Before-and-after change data
· · · · ·

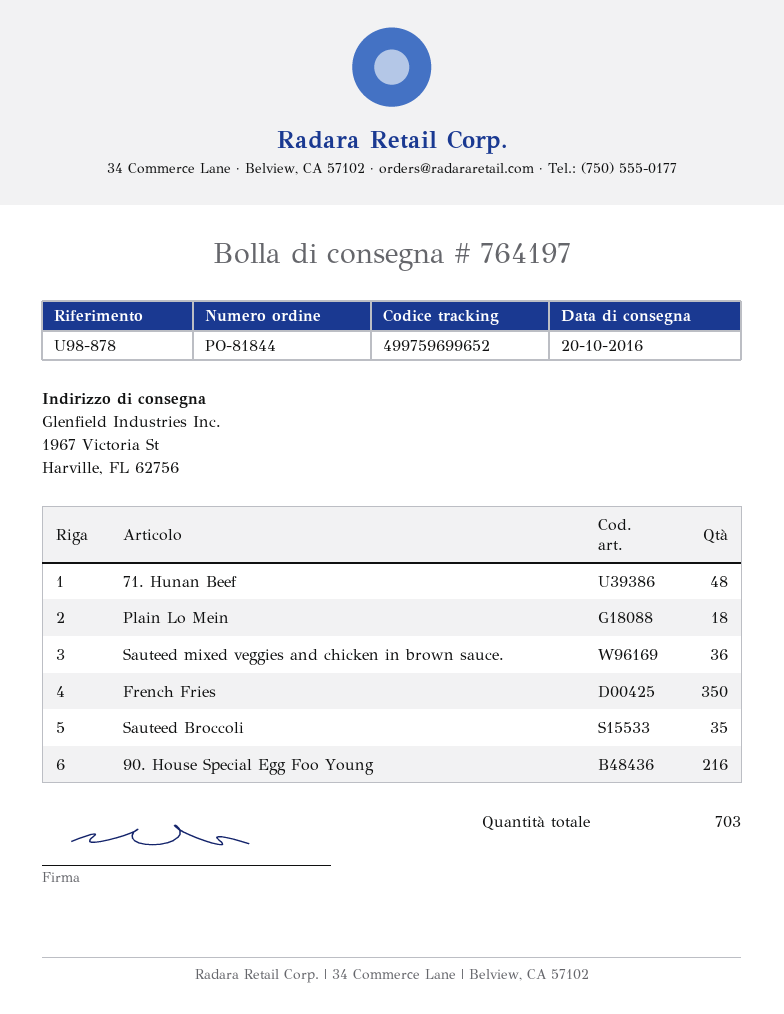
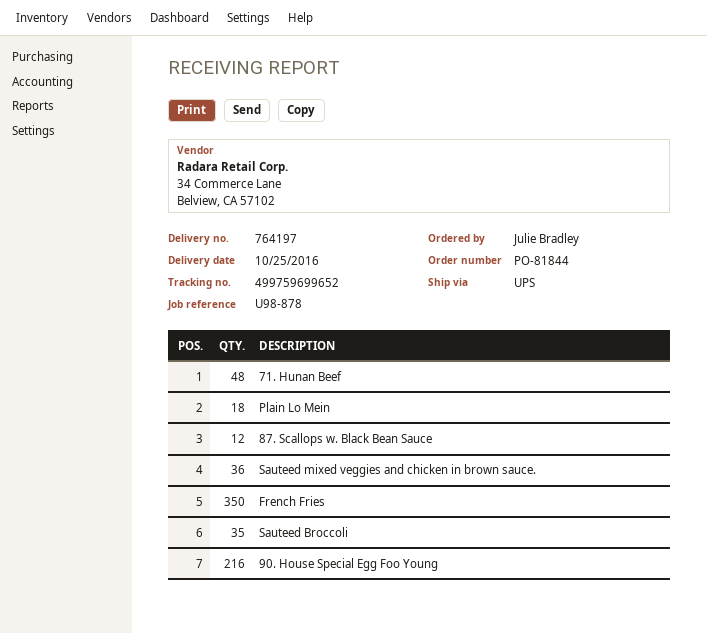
delivery date: 2016-10-20 -> 2016-10-25
87. Scallops w. Black Bean Sauce: none -> 12

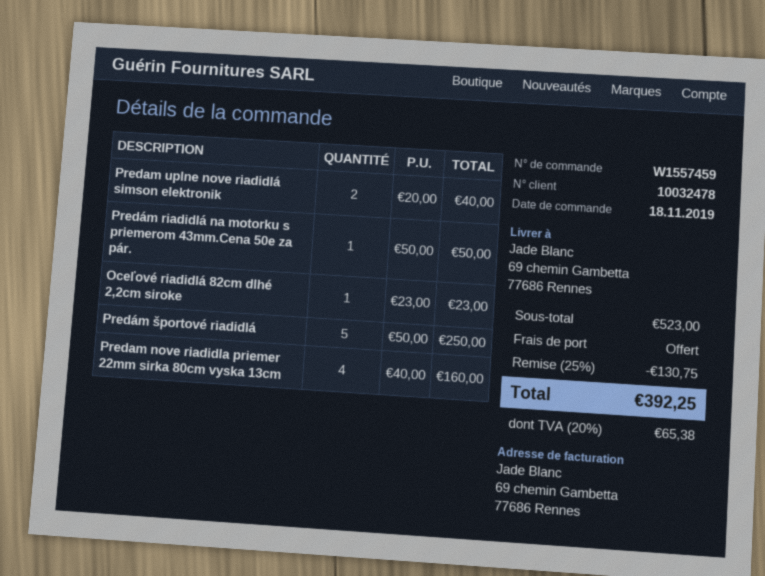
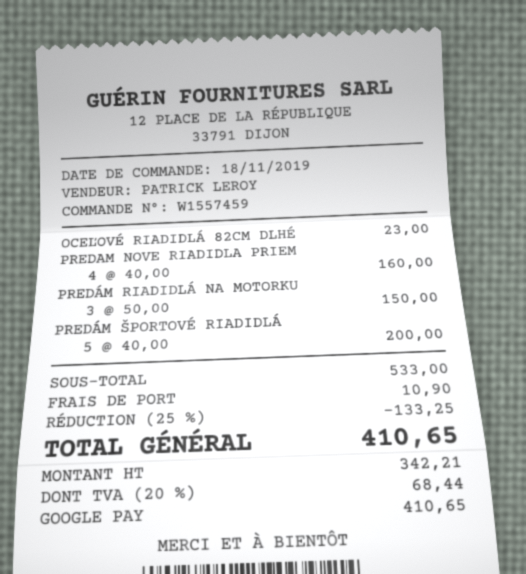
Predam uplne nove riadidlá simson elektronik: 2 x 20.00 = 40.00 -> none
Predám riadidlá na motorku s priemerom 43mm.Cena 50e za pár.: 1 x 50.00 = 50.00 -> 3 x 50.00 = 150.00
Predám športové riadidlá: 5 x 50.00 = 250.00 -> 5 x 40.00 = 200.00
subtotal: 523.00 -> 533.00
discount: 25% = 130.75 -> 25% = 133.25
shipping: 0.00 -> 10.90
tax: 20% = 65.38 -> 20% = 68.44
total: 392.25 -> 410.65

· · · · ·

• [WHAT YOU SHOULD DO]
Show a copy of each line from the records above in which the string "Predám" occurs.

• [RESPONSE BOX]
Predám riadidlá na motorku s priemerom 43mm.Cena 50e za pár.: 1 x 50.00 = 50.00 -> 3 x 50.00 = 150.00
Predám športové riadidlá: 5 x 50.00 = 250.00 -> 5 x 40.00 = 200.00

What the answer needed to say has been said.